RECORDS FOR THIS TASK below:

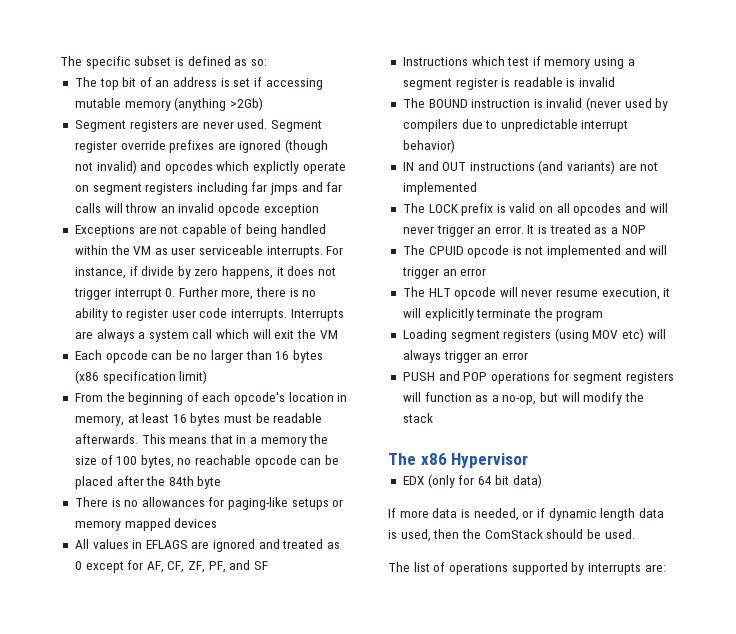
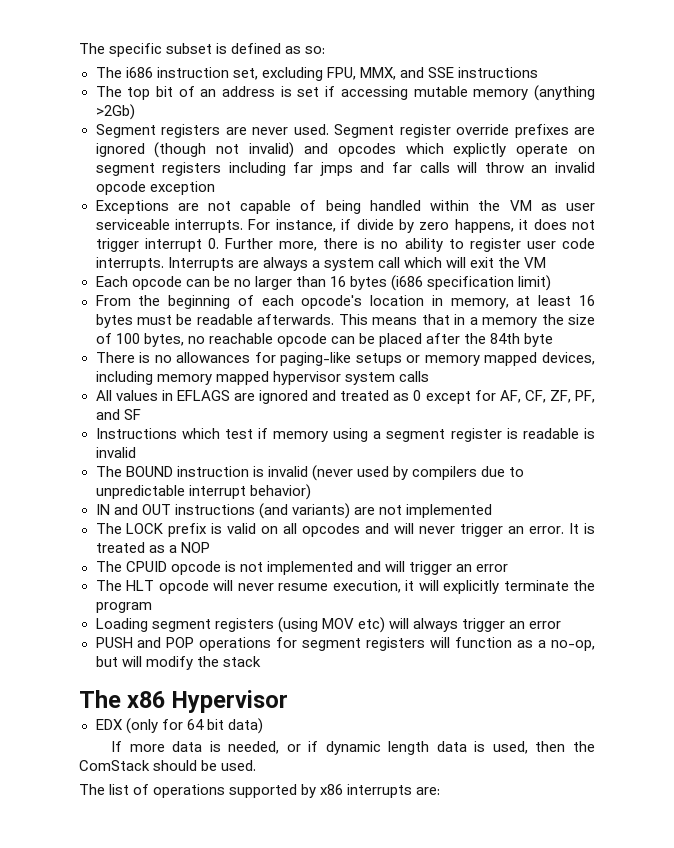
+ The i686 instruction set, excluding FPU, MMX, and SSE instructions
- Each opcode can be no larger than 16 bytes (x86 specification limit)
+ Each opcode can be no larger than 16 bytes (i686 specification limit)
- There is no allowances for paging-like setups or memory mapped devices
+ There is no allowances for paging-like setups or memory mapped devices, including memory mapped hypervisor system calls
- The list of operations supported by interrupts are:
+ The list of operations supported by x86 interrupts are:

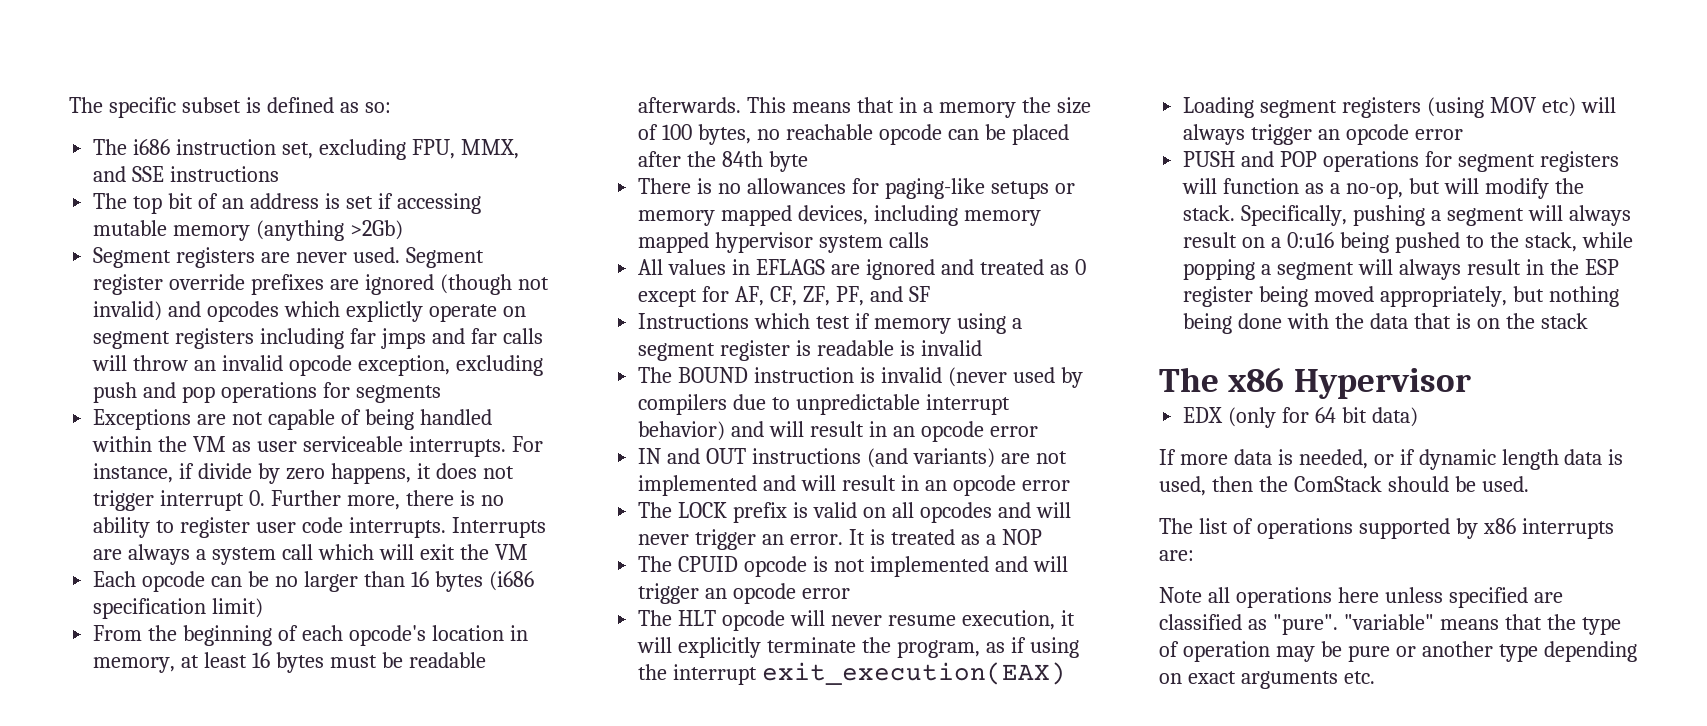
- Segment register override prefixes are ignored (though not invalid) and opcodes which explictly operate on segment registers including far jmps and far calls will throw an invalid opcode exception
+ Segment register override prefixes are ignored (though not invalid) and opcodes which explictly operate on segment registers including far jmps and far calls will throw an invalid opcode exception, excluding push and pop operations for segments
- The BOUND instruction is invalid (never used by compilers due to unpredictable interrupt behavior)
+ The BOUND instruction is invalid (never used by compilers due to unpredictable interrupt behavior) and will result in an opcode error
- IN and OUT instructions (and variants) are not implemented
+ IN and OUT instructions (and variants) are not implemented and will result in an opcode error
- The CPUID opcode is not implemented and will trigger an error
+ The CPUID opcode is not implemented and will trigger an opcode error
- The HLT opcode will never resume execution, it will explicitly terminate the program
+ The HLT opcode will never resume execution, it will explicitly terminate the program, as if using the interrupt exit_execution(EAX)
- Loading segment registers (using MOV etc) will always trigger an error
+ Loading segment registers (using MOV etc) will always trigger an opcode error
- PUSH and POP operations for segment registers will function as a no-op, but will modify the stack
+ PUSH and POP operations for segment registers will function as a no-op, but will modify the stack. Specifically, pushing a segment will always result on a 0:u16 being pushed to the stack, while popping a segment will always result in the ESP register being moved appropriately, but nothing being done with the data that is on the stack
+ Note all operations here unless specified are classified as "pure". "variable" means that the type of operation may be pure or another type depending on exact arguments etc.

End of RECORDS FOR THIS TASK.

WORK TASK: Could you set down exactly the lines above, from the one containing "- Loading segment" through the last, including both and nothing else?

ANSWER SPACE:
- Loading segment registers (using MOV etc) will always trigger an error
+ Loading segment registers (using MOV etc) will always trigger an opcode error
- PUSH and POP operations for segment registers will function as a no-op, but will modify the stack
+ PUSH and POP operations for segment registers will function as a no-op, but will modify the stack. Specifically, pushing a segment will always result on a 0:u16 being pushed to the stack, while popping a segment will always result in the ESP register being moved appropriately, but nothing being done with the data that is on the stack
+ Note all operations here unless specified are classified as "pure". "variable" means that the type of operation may be pure or another type depending on exact arguments etc.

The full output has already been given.